Dataset records
☆ ☆ ☆

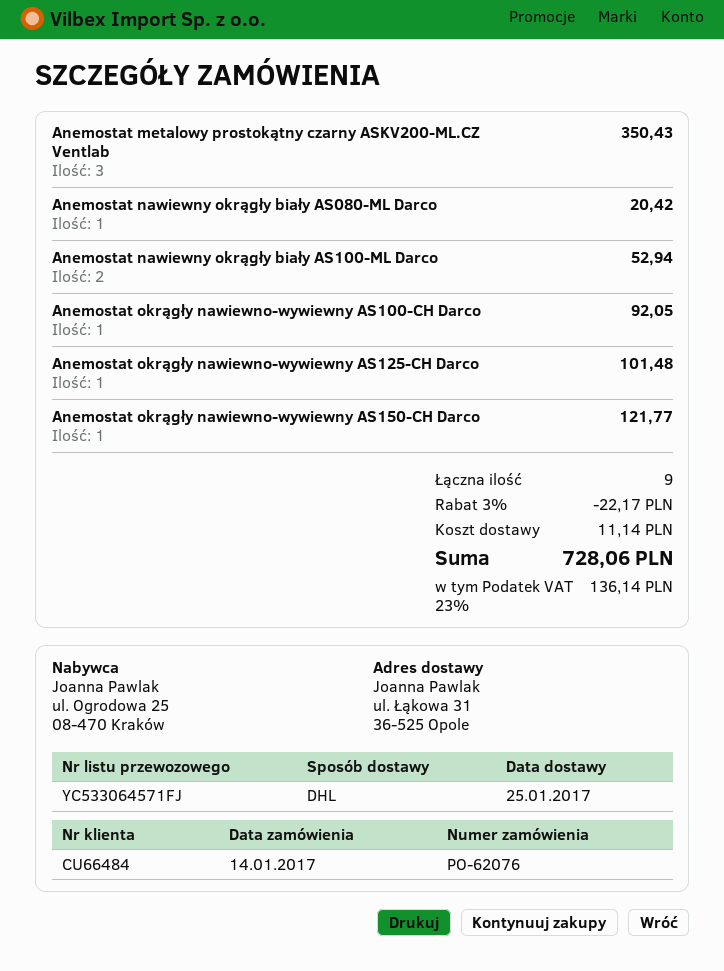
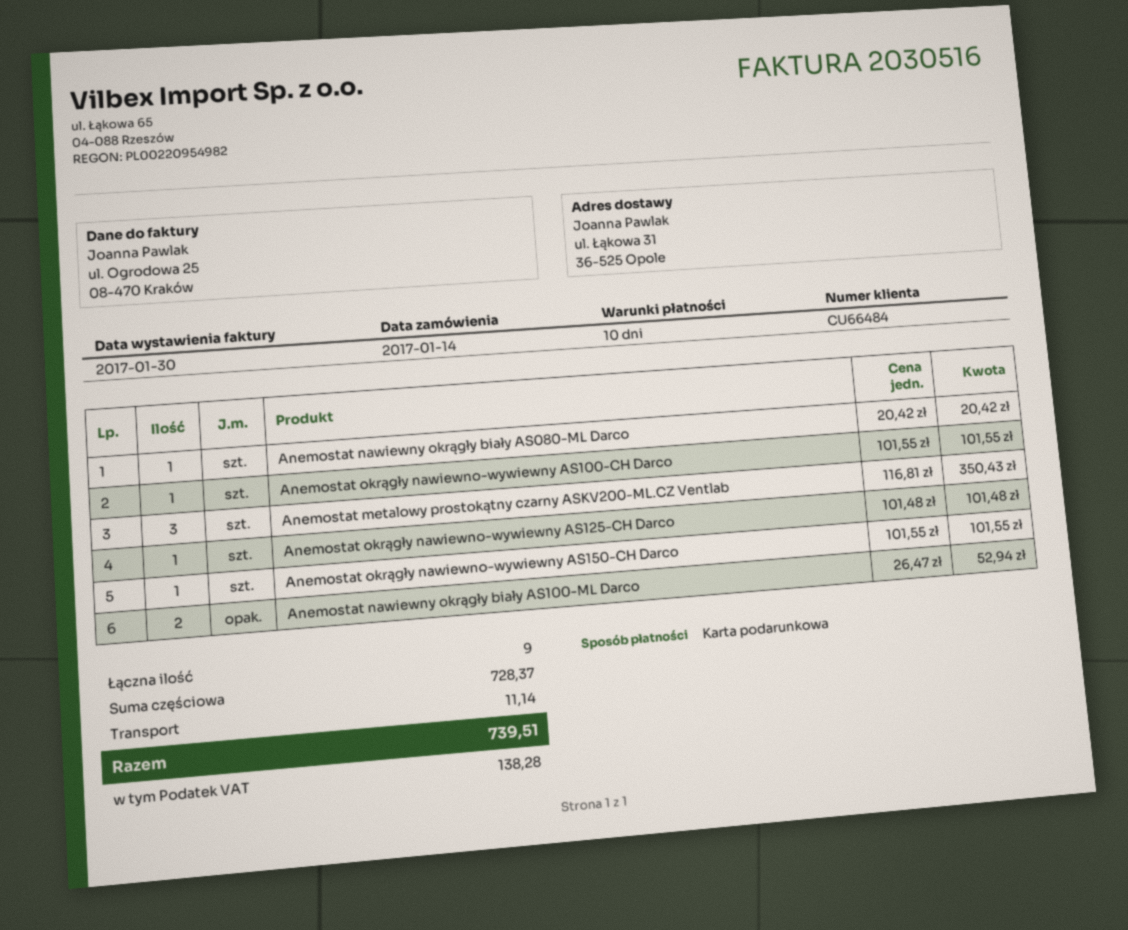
Anemostat okrągły nawiewno-wywiewny AS100-CH Darco: 1 for 92.05 -> 1 for 101.55
Anemostat okrągły nawiewno-wywiewny AS150-CH Darco: 1 for 121.77 -> 1 for 101.55
discount: 3% = 22.17 -> none
tax: 136.14 -> 138.28
total: 728.06 -> 739.51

☆ ☆ ☆

* EXERCISE
Retype the data word for word and keep the pictures out of it.

* TASK RESPONSE
Anemostat okrągły nawiewno-wywiewny AS100-CH Darco: 1 for 92.05 -> 1 for 101.55
Anemostat okrągły nawiewno-wywiewny AS150-CH Darco: 1 for 121.77 -> 1 for 101.55
discount: 3% = 22.17 -> none
tax: 136.14 -> 138.28
total: 728.06 -> 739.51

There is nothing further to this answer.